Paper ID: | 1846 |
---|---|

Title: | Wasserstein Learning of Deep Generative Point Process Models |

The paper proposes using Wasserstein generative adversarial networks (WGAN) for point process intensity or hazard estimation. The paper demonstrates the usefulness of objective functions beyond MLE and proposes a computationally efficient distance measure. It uses a regularized dual formulation for optimization and an RNN for generator and discriminator functions. Details on the methods and data used in the real analyses are light and could be documented more clearly for reproducability.
The results demonstrate that the WGANTPP performs reasonably in a variety of tasks using both simulated and real data. The comparison baselines appear unreasonably weak, e.g. the kernel mixture process uses 3 components and visibly has 3 humps in all results, and e.g. the self-exciting and self correcting processes use fixed baselines when there is a large literature on settings for semi-parametric hazard functions.

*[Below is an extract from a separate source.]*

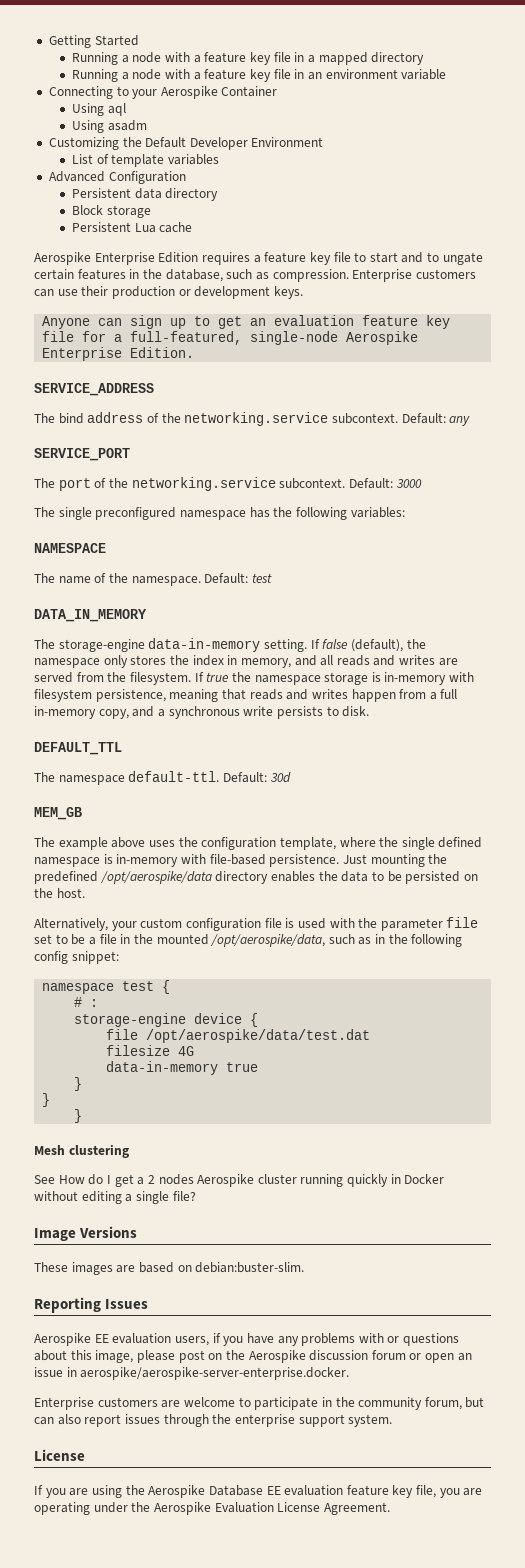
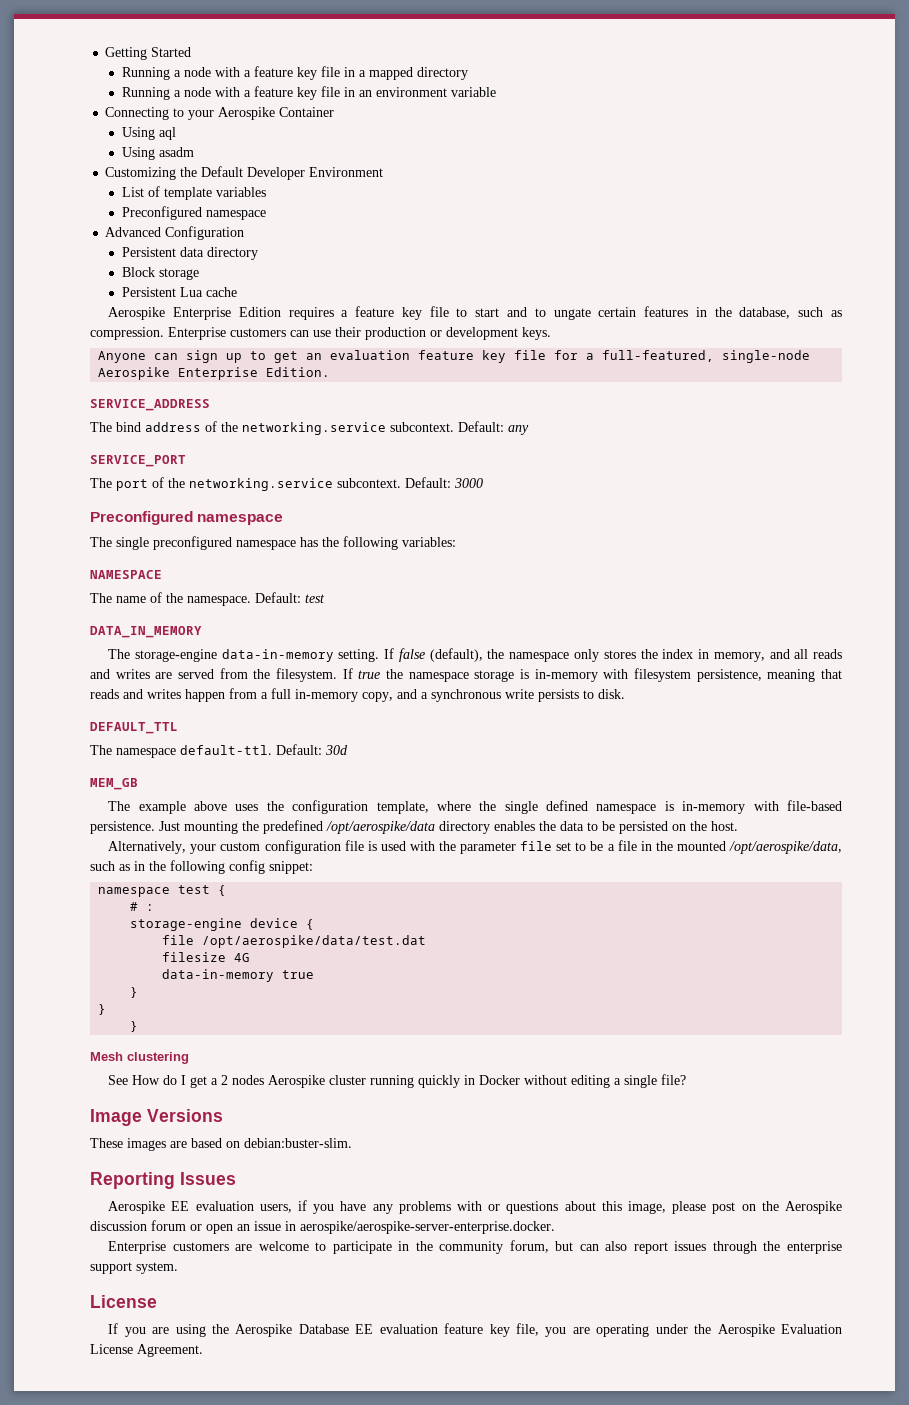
(220, 159) none -> [121,206,266,220] // Preconfigured namespace
(422, 483) none -> [90,511,284,525] // Preconfigured namespace

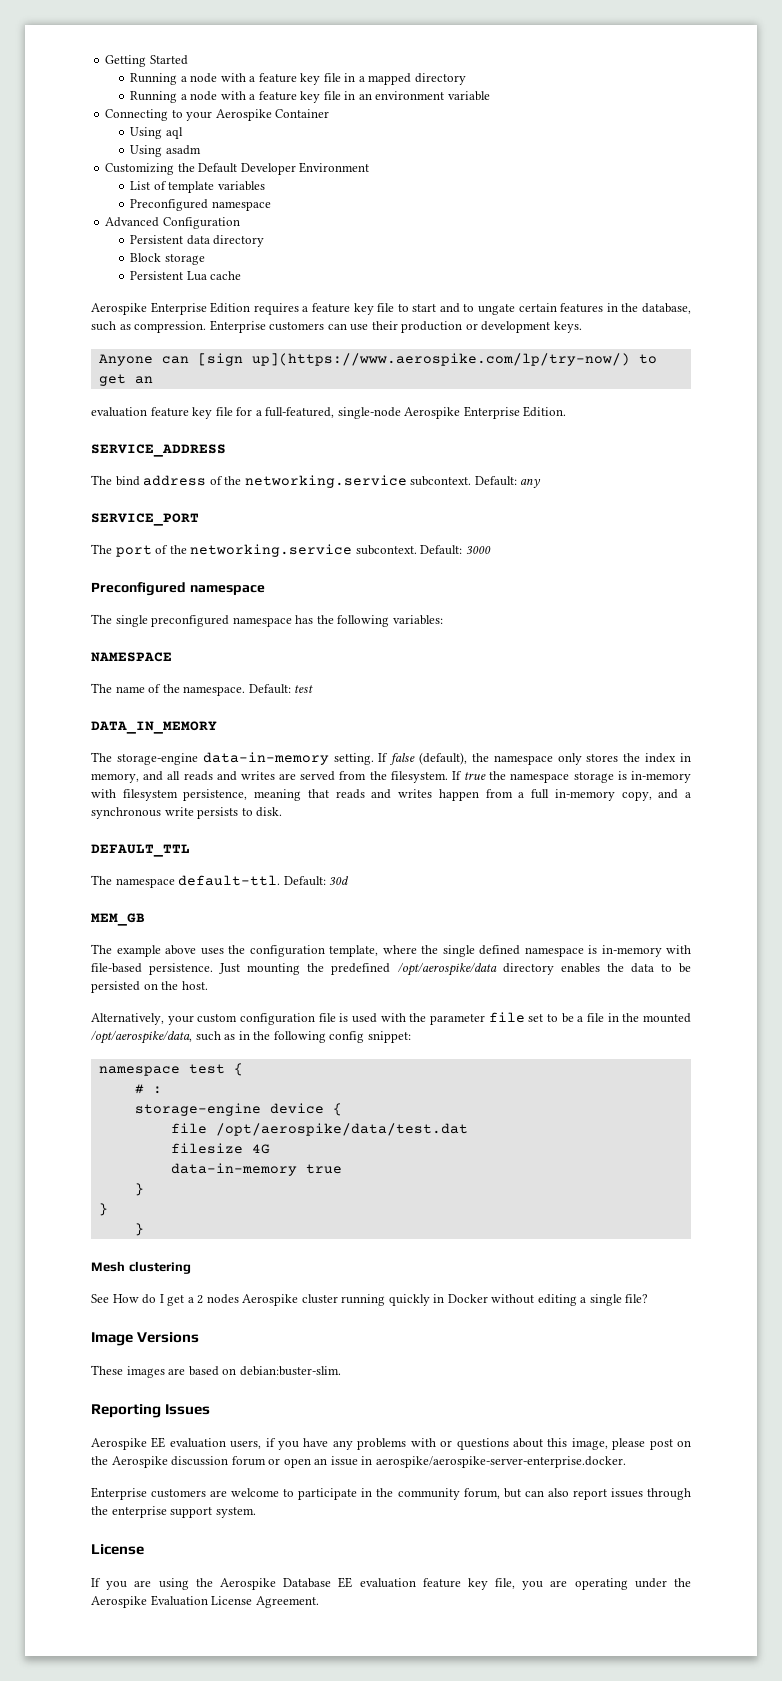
[186,350,243,363] sign up -> [197,353,630,366] [sign up](https://www.aerospike.com/lp/try-now/)
(323, 356) none -> (153, 380) //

Using more flexible and analogous comparison models, e.g. Goulding ICDM 2016, Weiss ECML 2013, Jing WSDM 2017, would make for better comparison.
The distance defined would not deal with noise in the form of extraneous events due to the alignment of the ith element with the ith element of each sequence. Might a distance based on local alignment would likely be more robust than the one proposed? In what specific applications do you expect this distance to be more useful than log likelihood.
Eq 3. perhaps the second summation should read \sum_{j=i+1}^m y_j.
Section 3.1 inhomogeneous process: \alpha and c settings switched?
Spelling e.g. demosntrate

This paper proposes to perform estimation of a point process using the Wasserstein-GAN approach.
More precisely, given data that has been generated by a point process on the real line, the goal is to build a model of this point process. Instead of using maximum likelihood, the authors proposed to use WGAN.
This requires to:
- define a distance between 2 realizations of a point process
- define a family of Lipschitz functions with respect to this distance
- define a generative model which transforms "noise" into a point process
The contribution of the paper is to propose a particular way of addressing these three points and thus demonstrate how to use WGAN in this setting.
The resulting approach is compared on a variety of point processes (both synthetic and real) with maximum likelihood approaches and shown to compare favorably (especially when the underlying intensity model is unknown).
I must admit that I am not very familiar with estimation of point processes and the corresponding applications and thus cannot judge the potential impact and relevance of the proposed method. However, I feel that the adaptation of WGAN (which is becoming increasingly popular in a variety of domains) to
the estimation of point processes is not so obvious and the originality of the contribution comes from proposing a reasonable approach to do this adaptation, along with some insights regarding the implementation of the Lipschitz constraint which I find interesting.
One aspect that could be further clarified is regarding the modeling of the generator function: from the definition in equation (7) there is no guarantee
that the generated sequence t_i will be increasing. It is the case that the weights are constrained to be positive for example? or is it the case that the algorithm works even when the generated sequence is not increasing since the discriminator function would discriminate against such sequences and
thus encourage the generator to produce increasing ones?

This paper presents a method for learning predictive (one-dimensional) point process models through modelling the count density using a W-GAN.
Detailed comments:
* Abstract: there are several approaches for doing full (or approximate) Bayesian inference on (Cox or renewal) point processes. E.g. see arxiv.org/pdf/1411.0254.pdf or www.gatsby.ucl.ac.uk%2F~vrao%2Fnips2011_raoteh.pdf.
* To me it appears that the approach will only work for 1D point processes, as otherwise it is hard to represent them via the count density? If this is the case, it would be good to see this more explicitly stated.
* This is the case for most inhomogenous point processes, but given only a single realisation of the point process, it would seem very hard to characterise a low variance estimate of distance from the generated count measure to the data? Perhaps this is the main reason that the W-GAN performs so well---much like the GP based intensity-explicit models, a heavy regularisation is applied to the generator/intensity-proxy.
* I don't understand the origin of 'real' in the real world evaluation metrics e.g. Figure 3? How do you arrive at this ground truth?
* A discussion of how easy/difficult these models are to train would have been interesting.
Finally I am very interested to know how simple models compare to this: e.g. KDE with truncation, simple parametric Hawkes etc? My main concern with this work would be that these models are all horrendously over-complex for the signal-to-noise available, and that therefore while the W-GAN does outperform other NN/RNN based approaches, a more heavily regularised (read simpler) intensity based approach would empirically outperform in most cases.